### RECORDS FOR THE EXERCISE
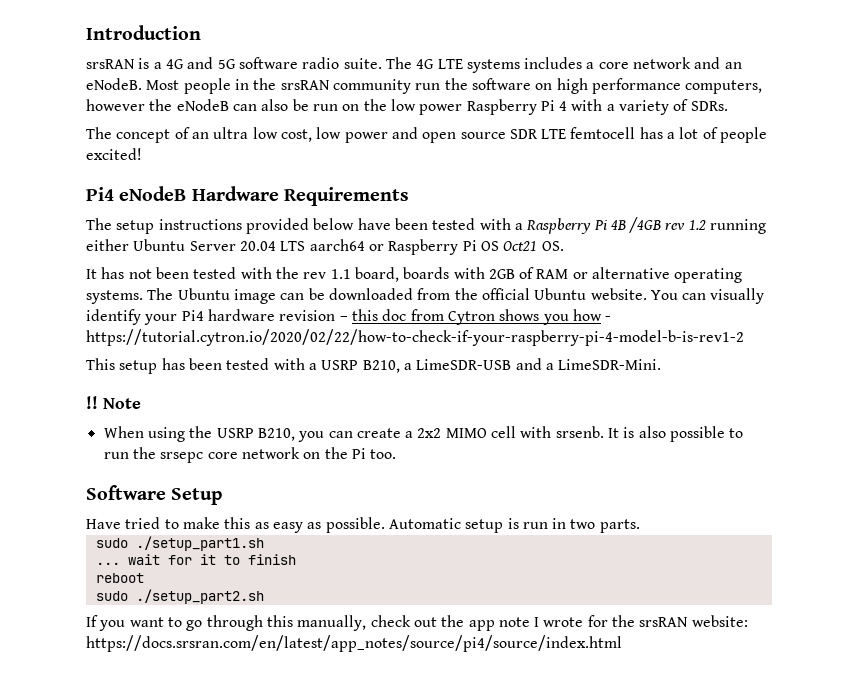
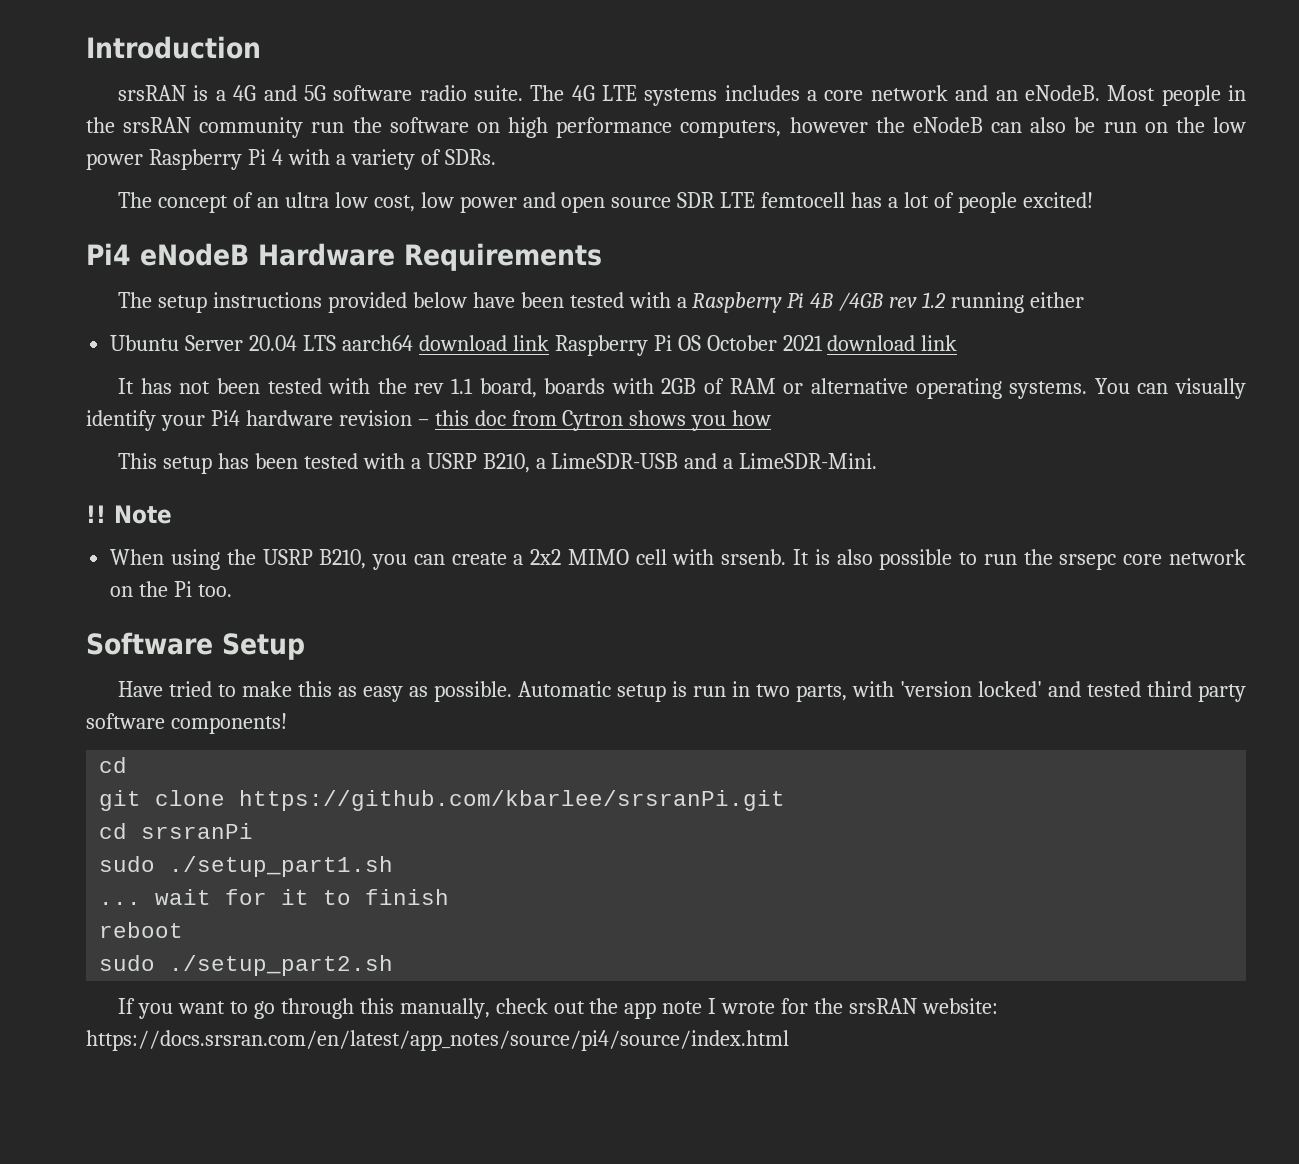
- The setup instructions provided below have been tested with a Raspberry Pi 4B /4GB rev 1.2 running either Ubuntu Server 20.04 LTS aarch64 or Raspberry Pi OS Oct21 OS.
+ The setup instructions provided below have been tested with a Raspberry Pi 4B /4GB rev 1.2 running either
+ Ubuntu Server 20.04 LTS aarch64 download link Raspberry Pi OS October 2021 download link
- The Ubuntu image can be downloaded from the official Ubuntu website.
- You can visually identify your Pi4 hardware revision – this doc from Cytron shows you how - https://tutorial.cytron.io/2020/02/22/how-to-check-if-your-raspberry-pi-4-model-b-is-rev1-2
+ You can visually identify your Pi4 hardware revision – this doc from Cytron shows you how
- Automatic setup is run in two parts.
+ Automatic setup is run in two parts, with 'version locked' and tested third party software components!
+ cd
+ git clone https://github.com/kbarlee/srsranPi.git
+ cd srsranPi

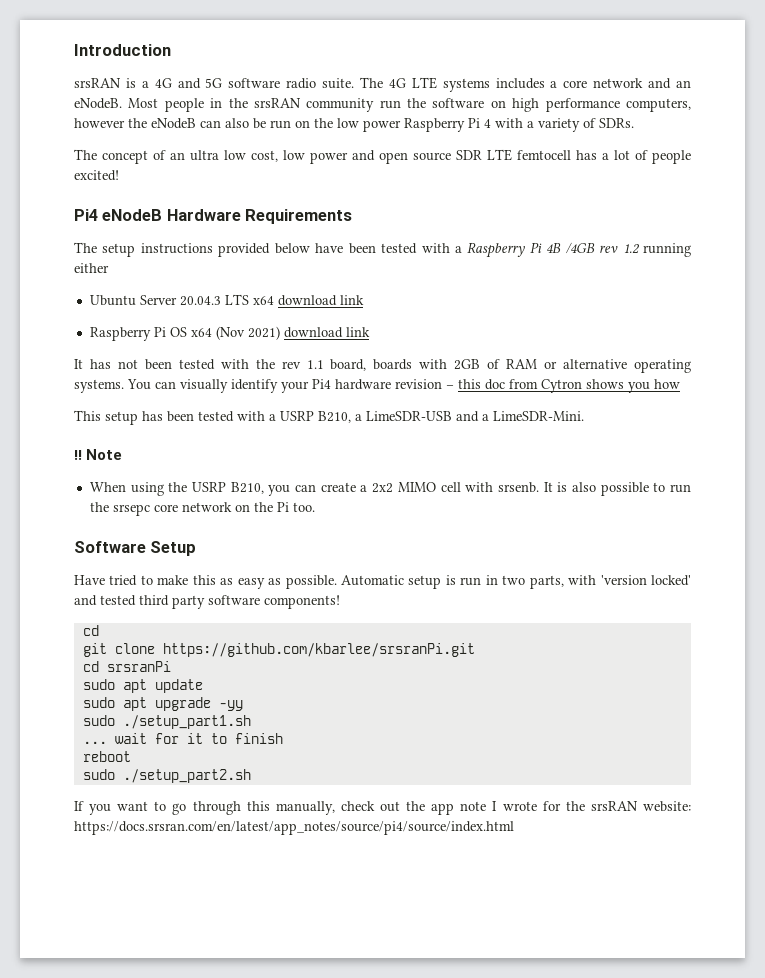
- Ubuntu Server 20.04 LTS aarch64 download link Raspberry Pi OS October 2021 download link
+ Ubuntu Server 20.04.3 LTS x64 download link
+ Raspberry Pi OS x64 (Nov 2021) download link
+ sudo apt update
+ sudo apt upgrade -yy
######
■ WHAT TO DO ■
Check every line of the entries for "from" and report how many lines contain it, without any other words.

■ WRITTEN REPLY ■
3